A decir verdad, se podría decir que el Estado es en sí mismo una institución de la propiedad. ¿Qué es el Estado, sino una red de instituciones por las cuales controla cierto territorio, y sus recursos son asegurados y mantenidos mediante la fuerza de las armas? Toda la propiedad es en el fondo perteneciente al Estado, ya que existe solo con el permiso y bajo la protección de aquel. 

Dependiente de los niveles de poder real, esta protección y este permiso pueden ser quitado en cualquier momento y por cualquier motivo, y la propiedad volverá al estado. Esto no quiere decir que el Estado sea más poderoso que el Capital, sino más bien que los dos están tan profundamente conectados que constituyen un único orden social de explotación y dominación. Y la propiedad es la institución a través de la cual hace valer su poder en nuestra cotidianeidad, imponiéndonos el hecho de trabajar y de pagar con el fin de reproducirla.

Por lo tanto, la propiedad es en realidad el alambre de púas, el cartel que dice “no pasar”, la etiqueta con un precio, el policía y la cámara de vigilancia. El mensaje que cada uno de estos trae es el mismo: una/o no puede usar o disfrutar de algo sin permiso, el que debe ser otorgado por el Estado y pagado con dinero en alguna parte del proceso.

No se vuelve entonces una sorpresa que el mundo de la propiedad, dominado por el Estado y el Capital sea un mundo empobrecido donde la carencia, no la satisfacción, llena la existencia. La búsqueda de la realización individual, bloqueada en cada vuelta por una u otra reja, es reemplazada por la competencia (que homogeniza y atomiza) por acumular cosas, ya que en este mundo el “individuo” es medido solo según las cosas que tiene. Y la inhumana comunidad de etiquetas con precios se empeña en enterrar la singularidad por debajo de las identidades que se encuentran en las ventanas de las tiendas.

Atacando las posesiones de las/os dueñas/os de este mundo —rompiendo las ventanas de los bancos, quemando los vehículos policiales, explotando la oficina del empleo o rompiendo máquinas— ciertamente tiene su mérito.
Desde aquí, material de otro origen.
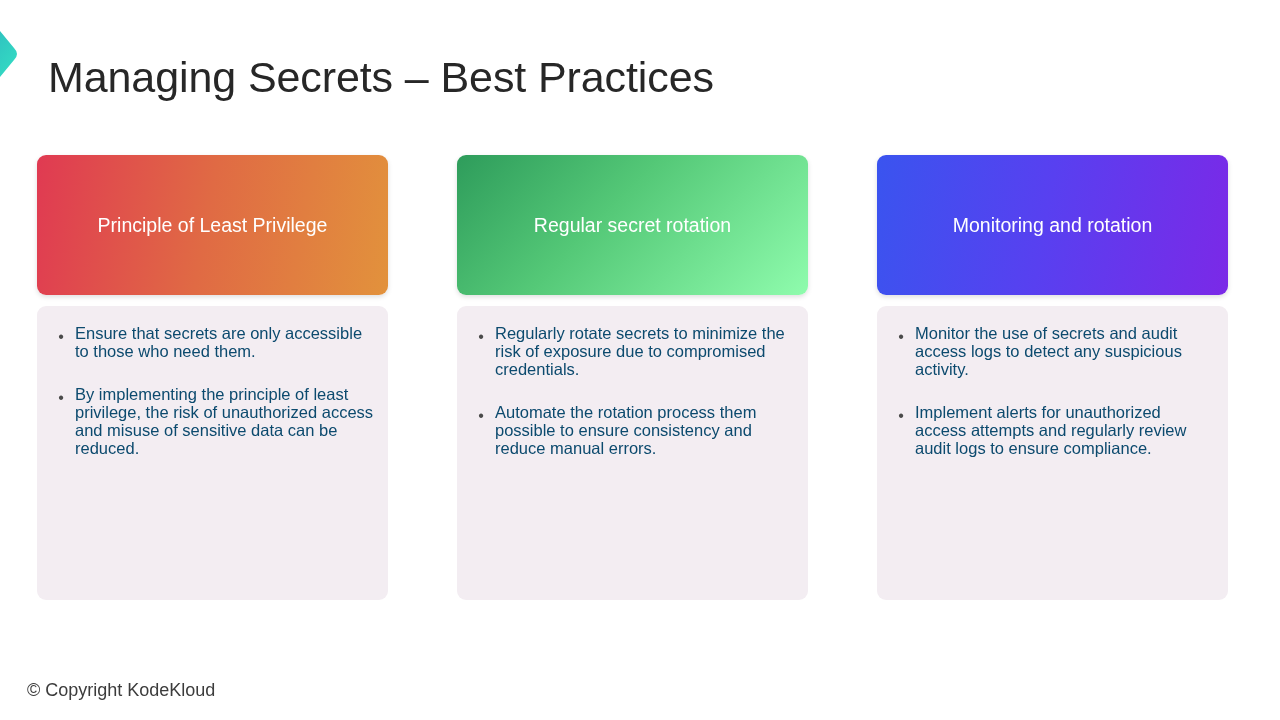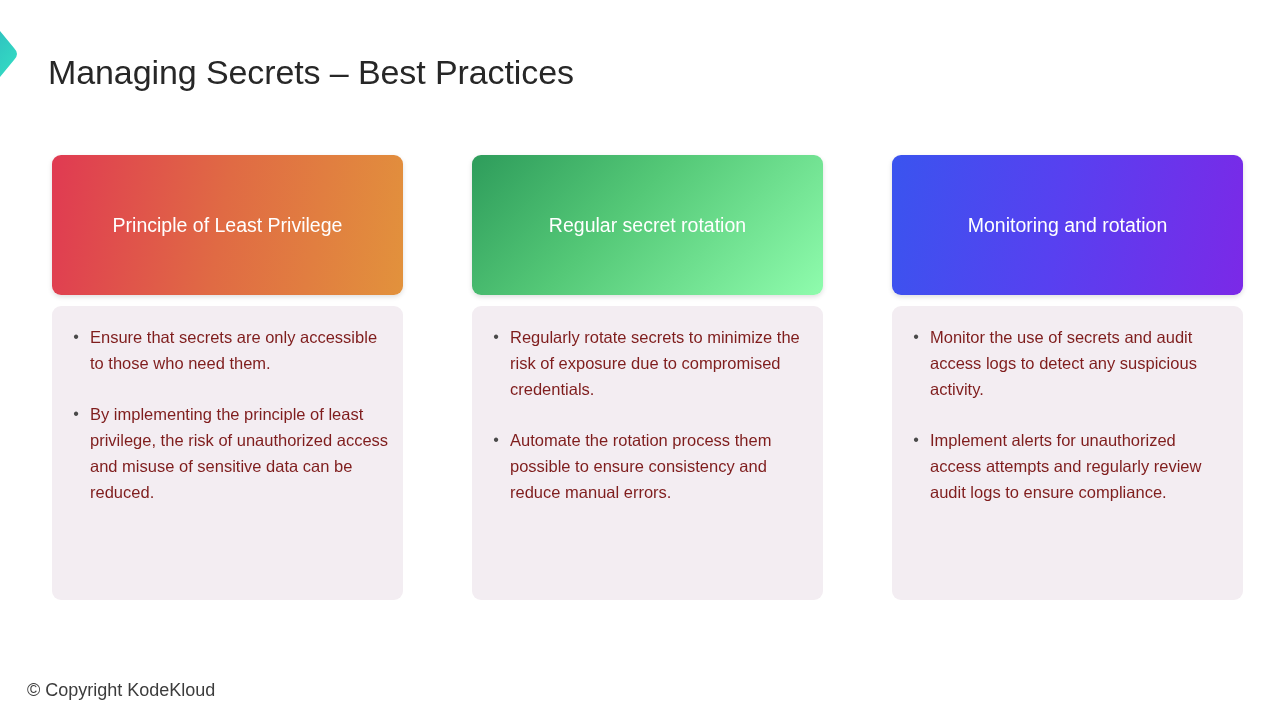"Managing Secrets – Best Practices" .slide-title { font-size: 34px -> 43px }
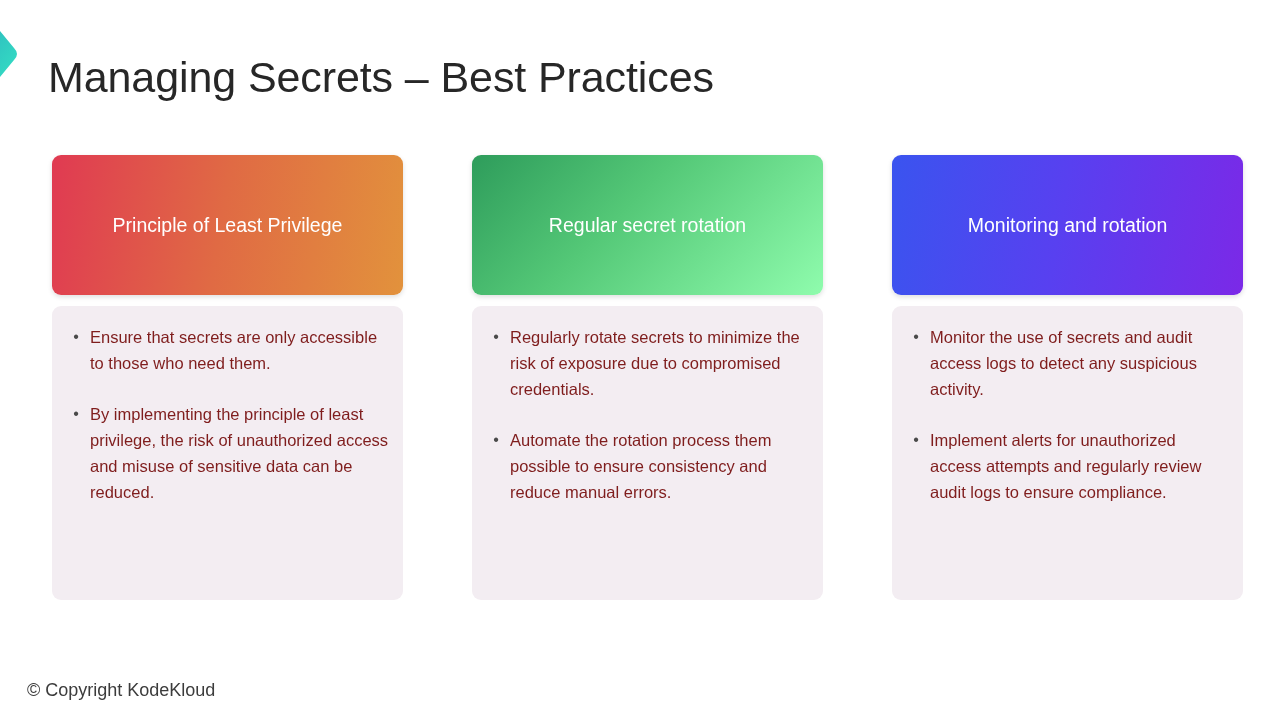"Principle of Least Privilege" .cards-row { left: 52px -> 37px }
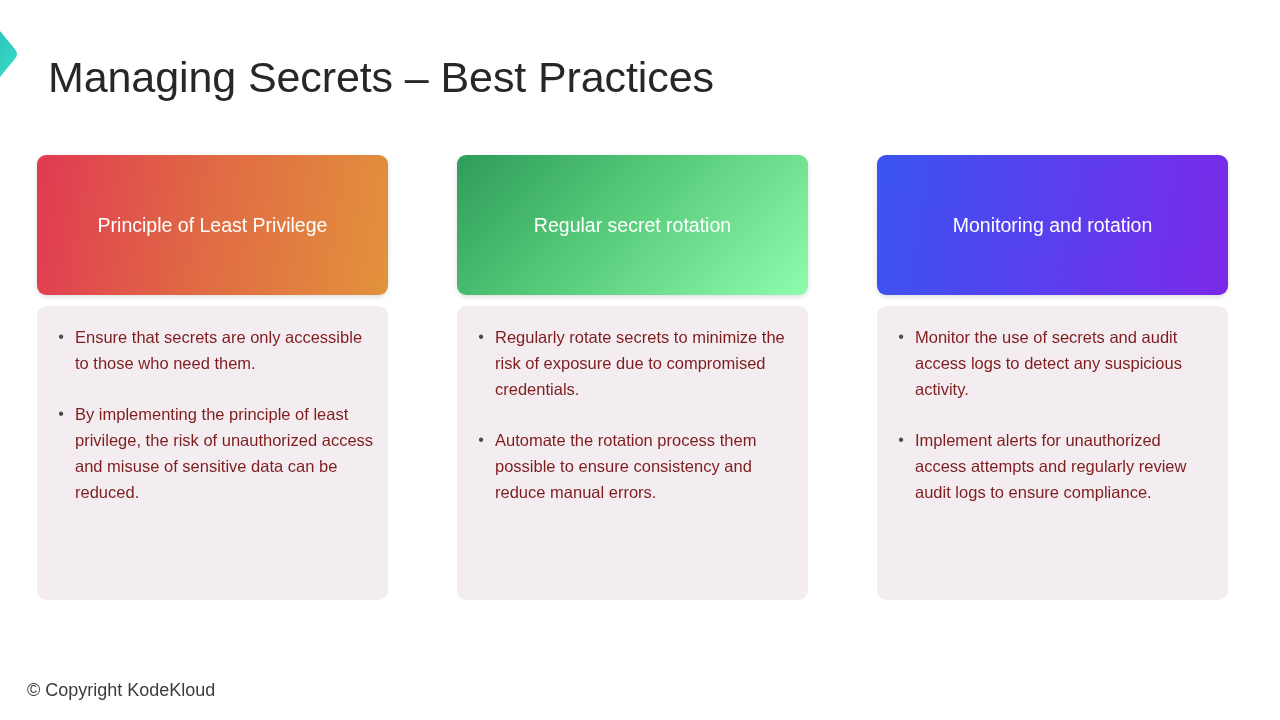"Ensure that secrets are only" .bullet-text { color: #7f1d1d -> #0c4a6e; line-height: 26px -> 18px }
Una/o puede conseguir un poco de placer, si acaso algo más, y varias acciones de este tipo pueden incluso obstaculizar proyectos específicos del orden dominante. Pero, al final, debemos atacar a la propiedad como institución, a cada cerco físico, mental, moral o social. Este ataque empieza con el deseo de cada una/o de recuperar nuestra vida y determinarla de la forma que nosotras/os queramos. 

Cada espacio y cada momento que recuperamos a esta sociedad de consumo y producción nos proporciona un arma para expandir esta lucha. Pero, como un compañero escribió “… esta lucha o se extiende o no es nada. Solo cuando los saqueos sean una práctica a larga escala, cuando el intercambio de regalos se subleve contra el comercio de productos,[5] cuando las relaciones no están ya mediadas por mercancías y los individuos le dan su propio valor a las cosas, solo entonces la destrucción del mercado y del dinero —que es la misma que la demolición del estado y de cada jerarquía— se vuelve una posibilidad real”, y con esta, la destrucción de la propiedad. La revuelta individual contra el mundo de la propiedad debe expandirse en una revolución social que eche abajo cada reja y abra todos las posibilidades para la realización individual.